MIAMI (Por Pilar Vega, ArtPost).- Es un imán turístico incluso para quienes no son amantes del arte. Su atractivo se olfatea desde lejos con la hilera de extranjeros que caminan en la misma dirección. Algunas obras de arte de gran formato en los edificios, anticipan lo que metros más allá, el museo a cielo abierto conocido como “Wynwood Walls” exige en la ciudad de Miami: una visita obligada.
Ubicado donde hace diez años atrás «la droga y la prostitución» eran reyes, hoy se ha convertido en el barrio de moda de Miami: allí, artistas de todo el mundo plasman su creatividad. Más de cien pintores urbanos han podido dejar su impronta en los cerca de 3.250 metros cuadrados de paredes de granito que dan color a la ciudad. Las galerías, zonas de ocio y bares decidieron rodearlos.
La entrada no es gratuita pero vale la pena ( niños no pagan). Es cosa de ingresar para que comience un disfrute de arte y color: grandes y chicos se “pelean” los muros para obtener la mejor foto.
Es en la primera explanada en “Wynwood Walls” donde – desde 2019- un chileno ha plasmado su arte. Se trata de Dasic Fernández- que participa por segunda vez. Su mural «All Fighters Go To Heaven» ( “Todos los luchadores se van al Cielo”) hasta ahora ha sobrevivido a la renovación que cada cierto tiempo se hace para dar oportunidad a nuevos artistas de exponer en este gran museo a cielo abierto.

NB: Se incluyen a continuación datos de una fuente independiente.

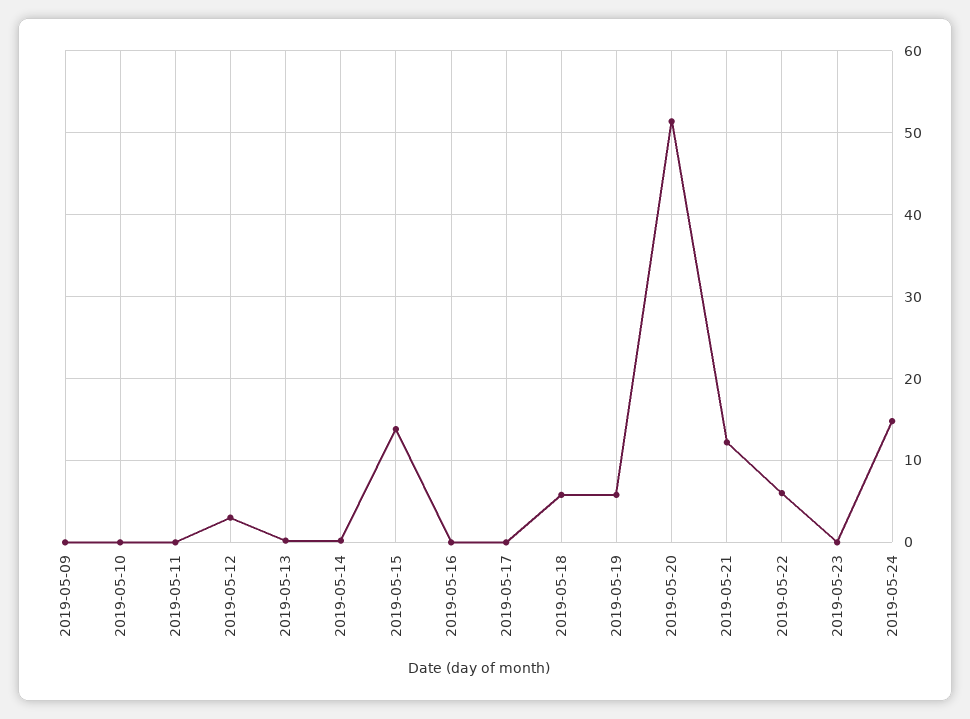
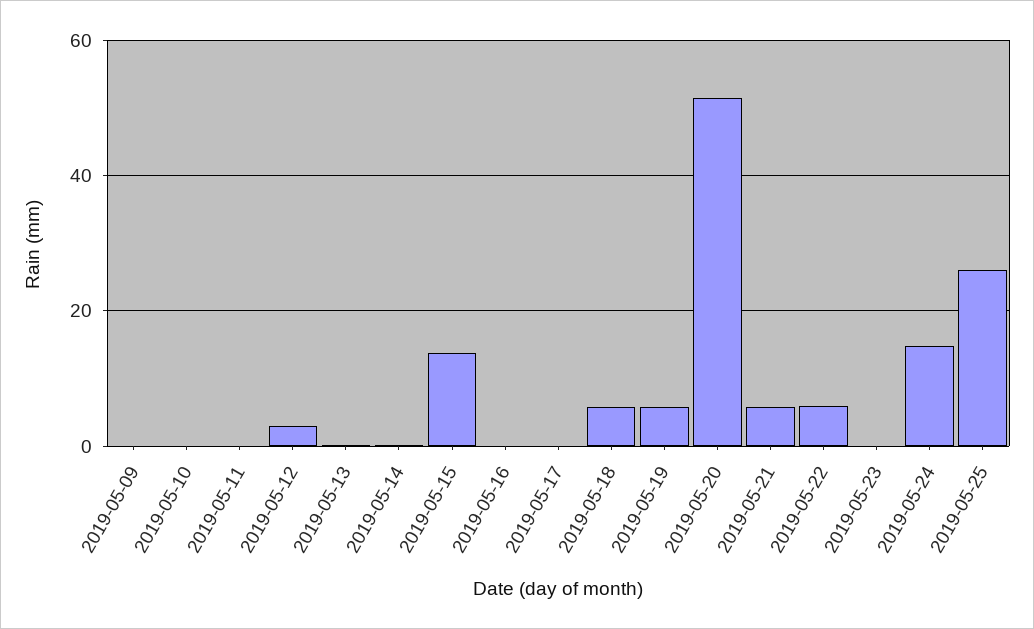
2019-05-21: 12 -> 6
2019-05-25: none -> 26

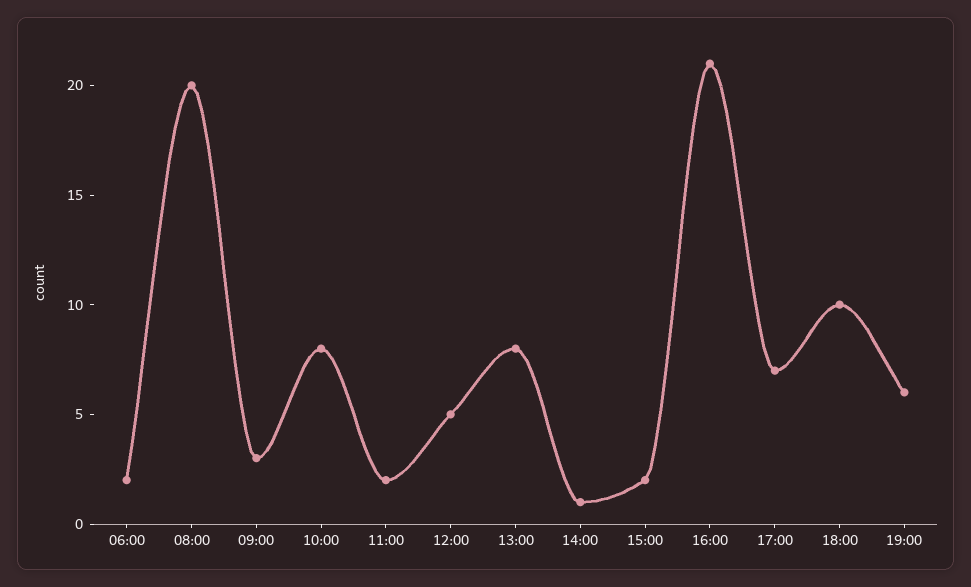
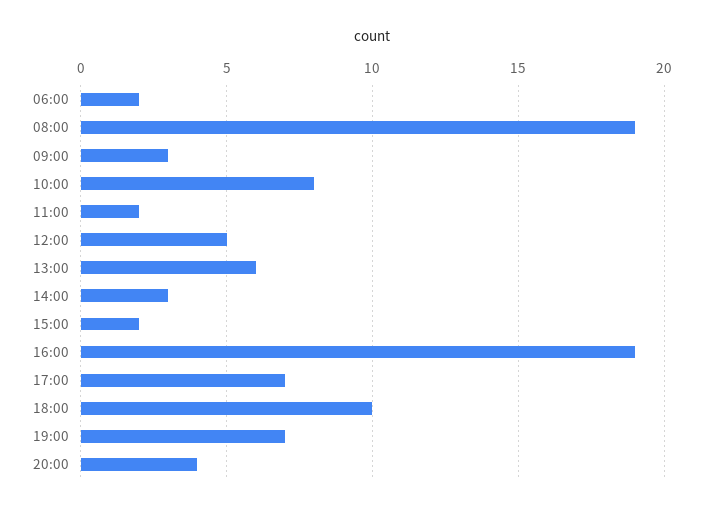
08:00: 20 -> 19
13:00: 8 -> 6
14:00: 1 -> 3
16:00: 21 -> 19
19:00: 6 -> 7
20:00: none -> 4

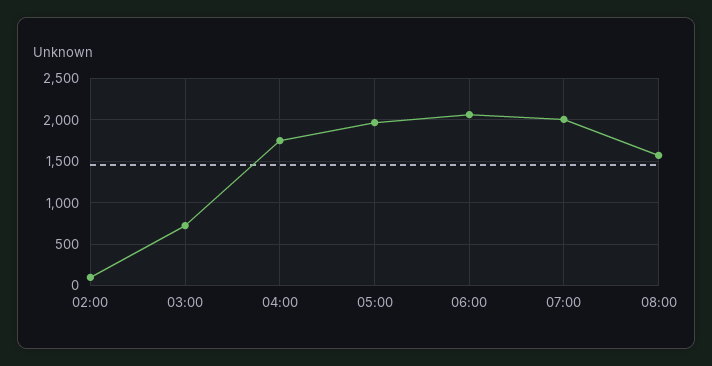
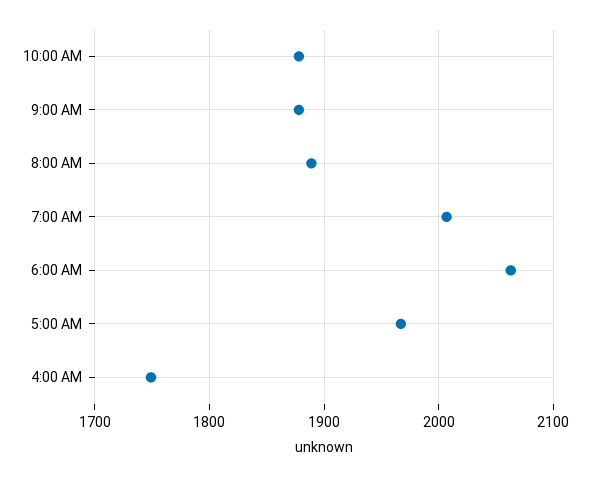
02:00: 100 -> none
03:00: 700 -> none
08:00: 1600 -> 1890
10:00 AM: none -> 1880
9:00 AM: none -> 1880

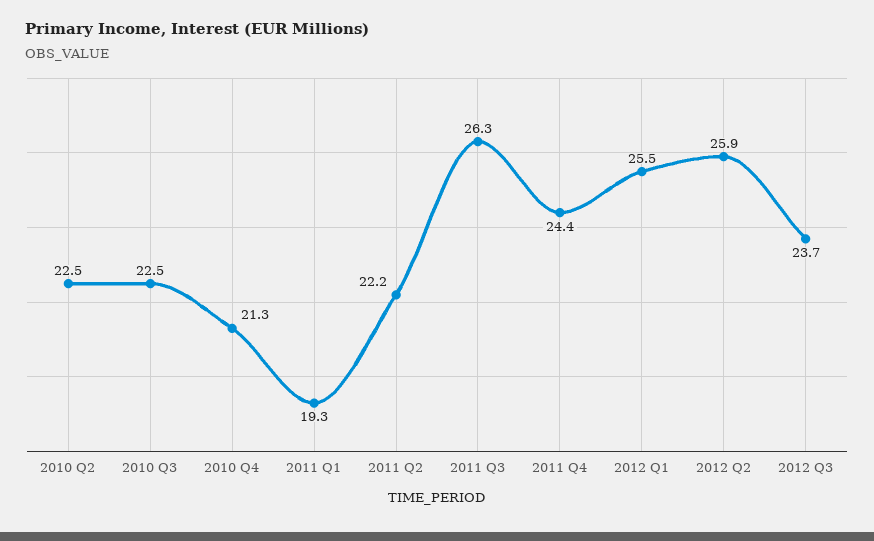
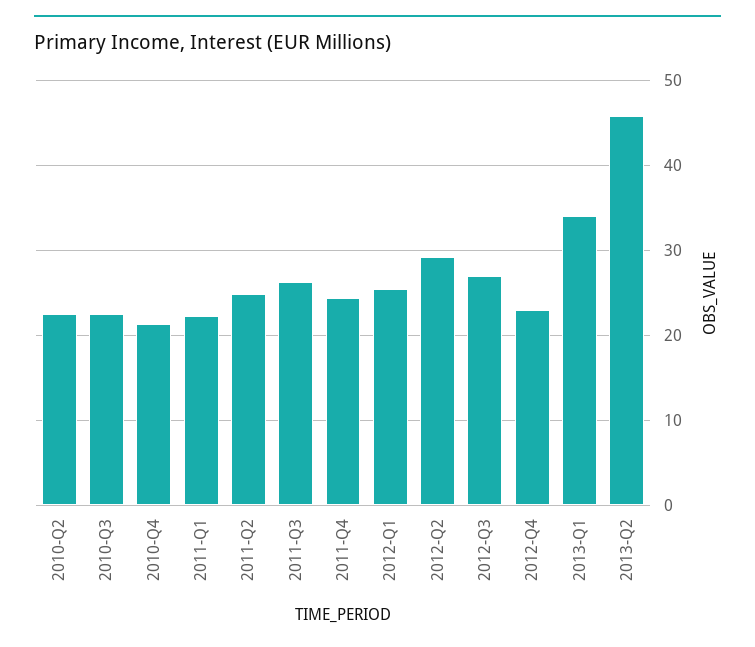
2011 Q1: 19.3 -> 22
2011 Q2: 22.2 -> 25
2012 Q2: 25.9 -> 29
2012 Q3: 23.7 -> 27
2012-Q4: none -> 23
2013-Q1: none -> 34
2013-Q2: none -> 46

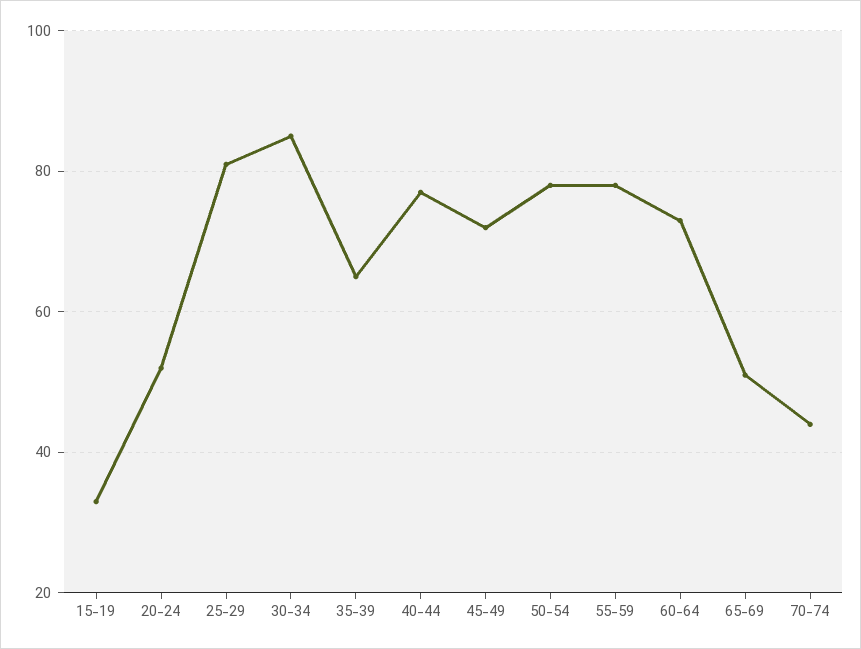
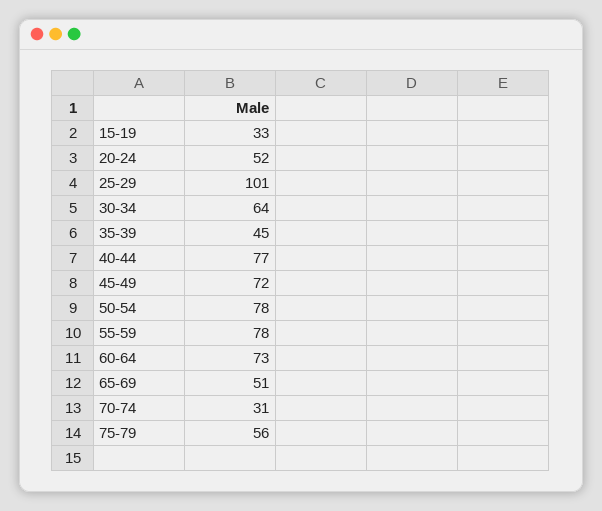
25-29: 80 -> 101
30-34: 85 -> 64
35-39: 65 -> 45
70-74: 45 -> 31
75-79: none -> 56

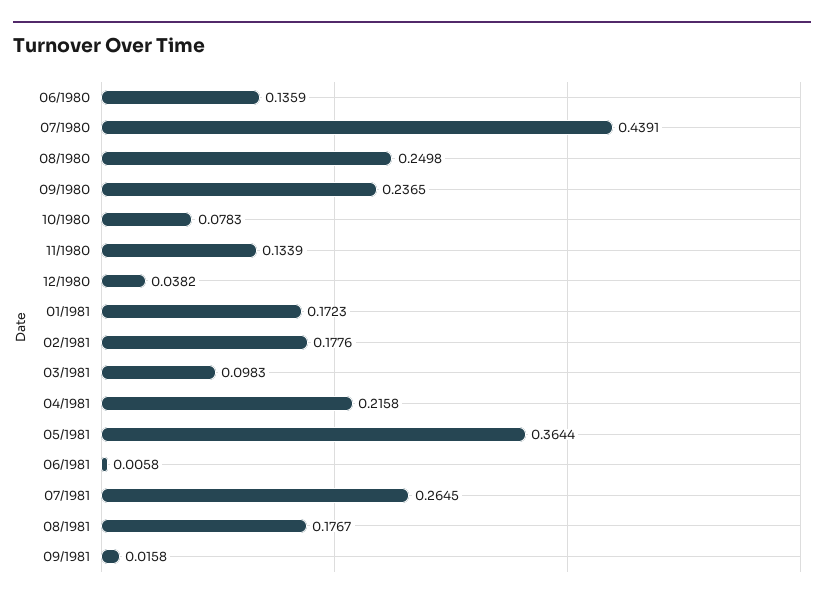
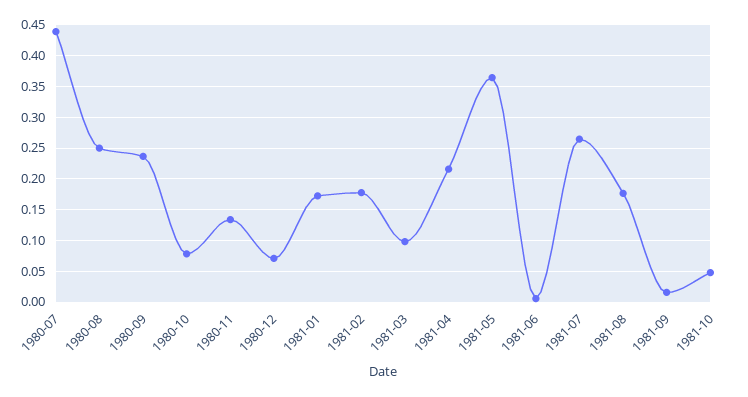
06/1980: 0.1359 -> none
12/1980: 0.0382 -> 0.07
1981-10: none -> 0.05

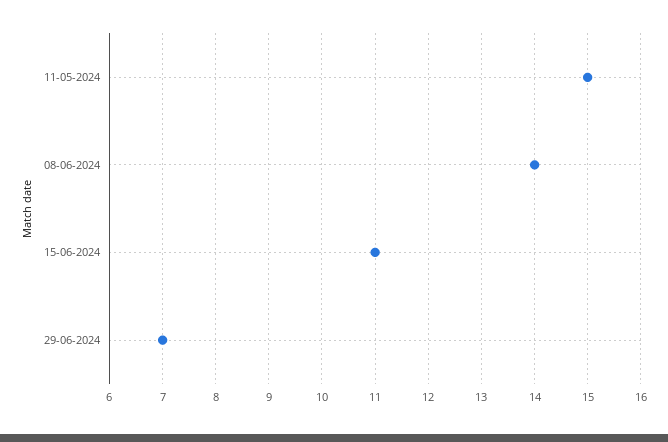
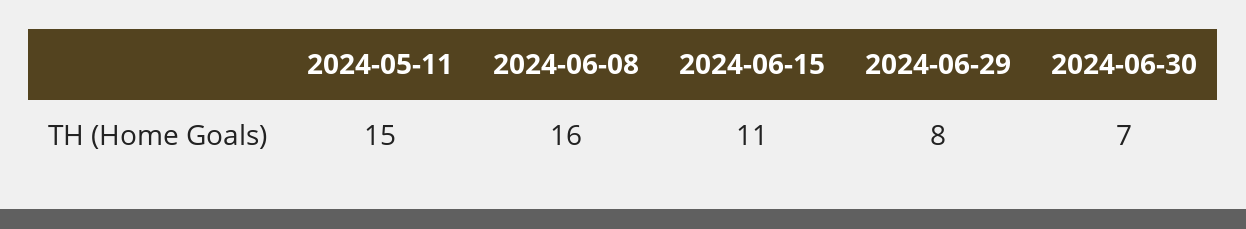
08-06-2024: 14 -> 16
29-06-2024: 7 -> 8
2024-06-30: none -> 7

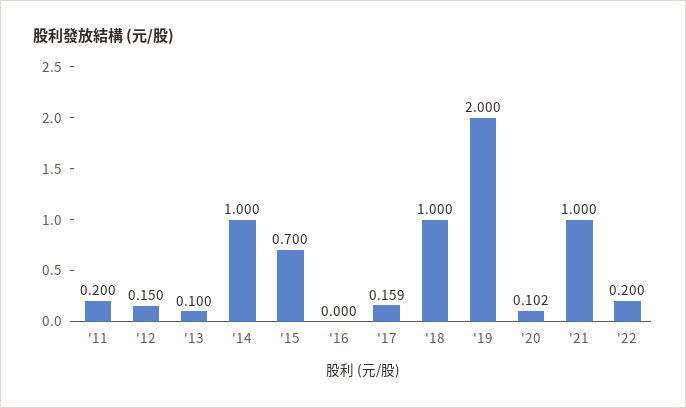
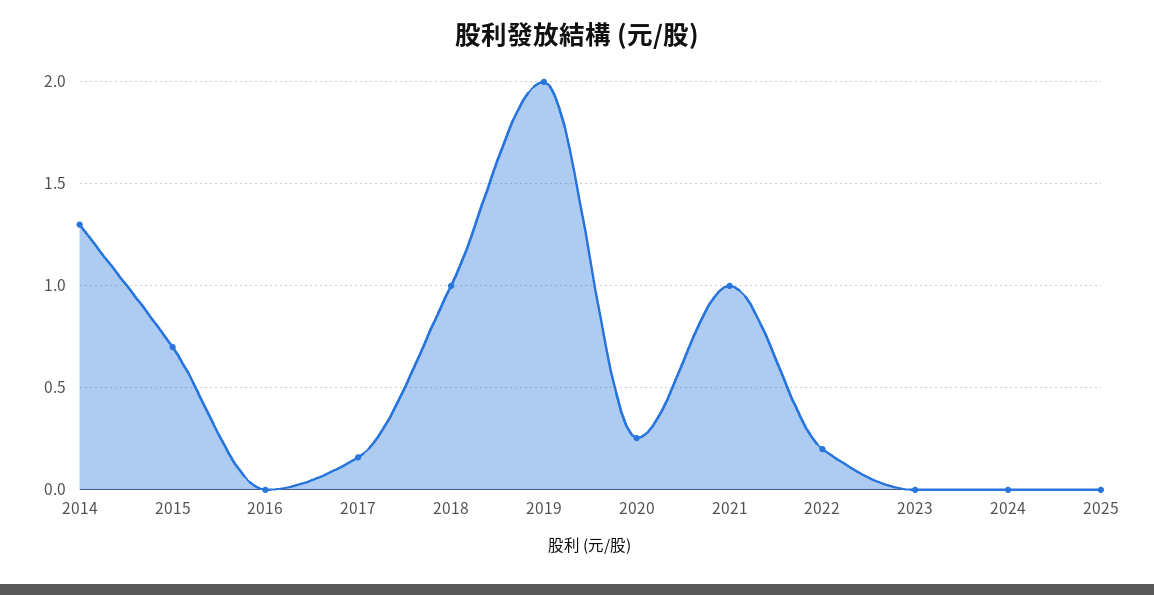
'11: 0.2 -> none
'12: 0.15 -> none
'13: 0.1 -> none
'14: 1 -> 1.3
'20: 0.102 -> 0.25
2023: none -> 0
2024: none -> 0
2025: none -> 0

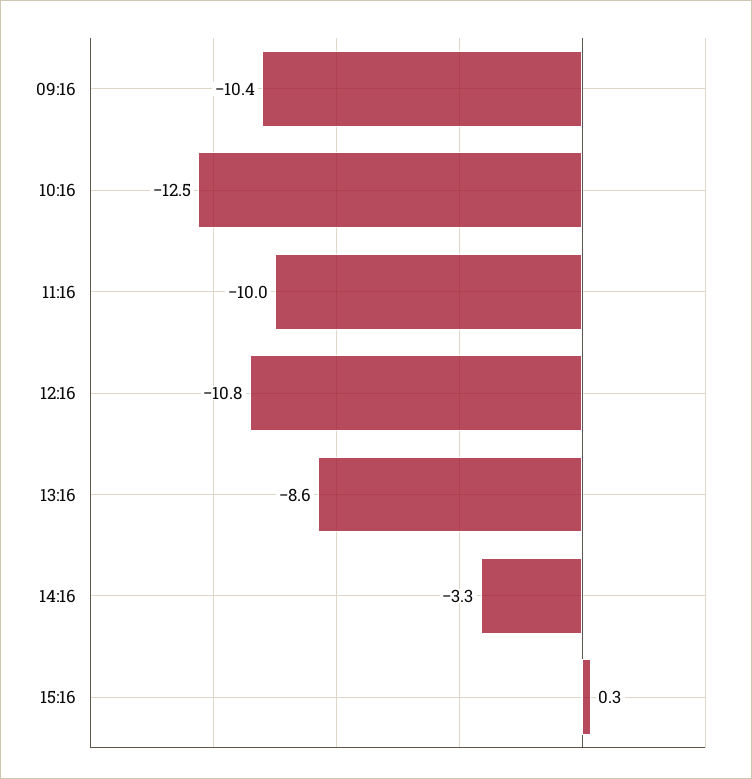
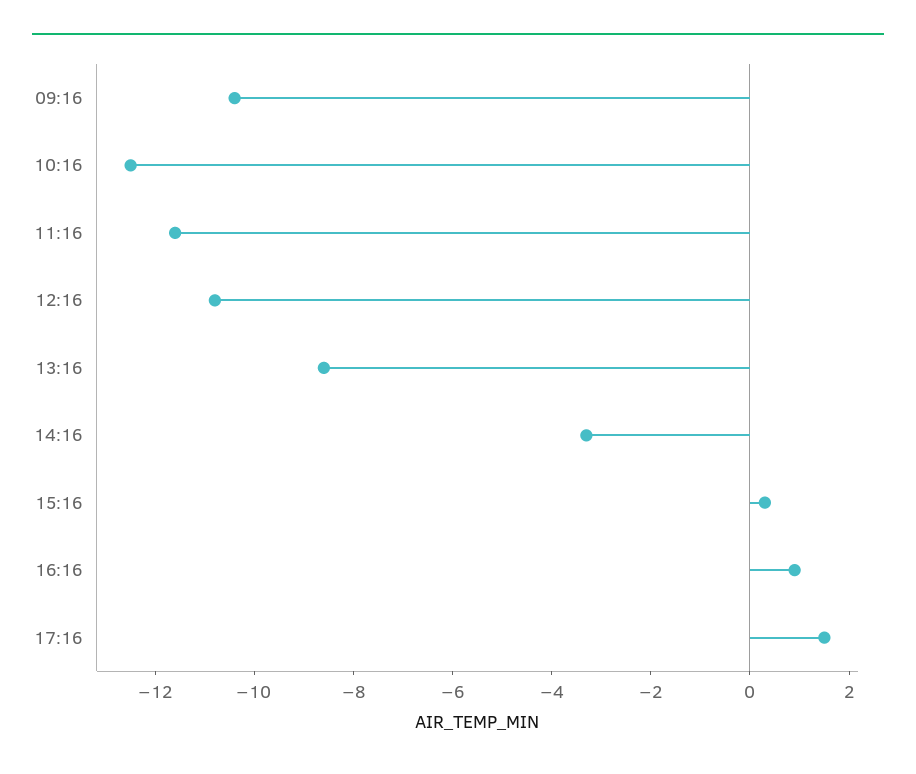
11:16: -10 -> -11.5
16:16: none -> 1
17:16: none -> 1.5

Según ha dicho varias veces, los rostros de sus pinturas son multicolores para hacer desaparecer el aburrido gris de las ciudades. Fuertemente influenciado por la cultura del hip hop, sus murales también resaltan contenidos sociales. Los personajes que suele plasmar llevan las caras cubiertas, como símbolo de lucha.
“Cuando pinto me gusta reflejar las luchas, todos luchamos cada día, incluso, hasta en contra de nuestros propios límites, los rostros que plasmo pueden representar a uno o todos. Cuando te levantas cada mañana comienzas una lucha, bien sea por algo muy personal o colectivo” ha asegurado.
Su mural es sólo una antesala, a lo que espera al visitante más adelante en el recorrido. Galería GGA (GGA Gallery, dentro de los muros de Wynwood) es un espacio dinámico que exhibe una lista en constante cambio de exposiciones individuales de artistas pasados y presentes de “Wyndwood Walls” para sumergirse en el movimiento global de arte callejero. Las obras del chileno Dasic Fernández que dan forma a la muestra “The Lightness of Being”, llevan casi dos meses expuestas en ella. Este 15 de noviembre fue el último día.
Se trata de su primera exposición individual en Estados Unidos: pinturas originales a gran escala centradas en la figura humana con vibrantes colores, que identifican las obras del artista. “Puedes ver a los personajes, no tienen color de piel. Son todos los colores juntos y así es como veo a la gente y así es como debería ser. Deberíamos vernos como arcoíris llenos de color», dijo Fernández a CBS News.
“Los colores que se desprenden representan la energía del ser humano, eso que se ve como gotitas o puntos que se van alejando del cuerpo es la fuerza que hay en cada uno de nosotros, me gusta que aquella persona que vea mis trabajos sienta esa energía y la replique en cosas positivas”.
De Rancagua al mundo
Dasic Fernández ha sido catalogado como el latinoamericano con mejor estética en la escena del aerosol, según The New York Times y The New York Post, gracias a su particular combinación de colores a mano alzada con pinturas en spray, óleo y acrílica con pincel.
Con poco más de 30 años, Dasic Fernández se ha ganado un espacio en Street Art a nivel mundial.
Sus obras repletan de color también Manhattan y Brooklyn, Buenos Aires y Sao Paulo, grandes ciudades reconocidas por su muralismo. Cuando Dasic Fernández emigró a Nueva York en 2009, jamás pensó que su arte viajaría más allá de las murallas de Rancagua donde comenzó.
Fue el artífice del encuentro más grande del género que se haya realizado en Chile, el «Muro por la paz», en el perímetro de la viña Cousiño Macul, en Peñalolén, en 2009.
Allí, un basural se convirtió en un mural continuo de dos kilómetros, pintado en tres días, todo un récord mundial. En esa ocasión participaron casi todos los grafiteros de Chile, así como muchos extranjeros. Además se unieron todas las técnicas: muralismo, graffiti y Street Art, entre otros.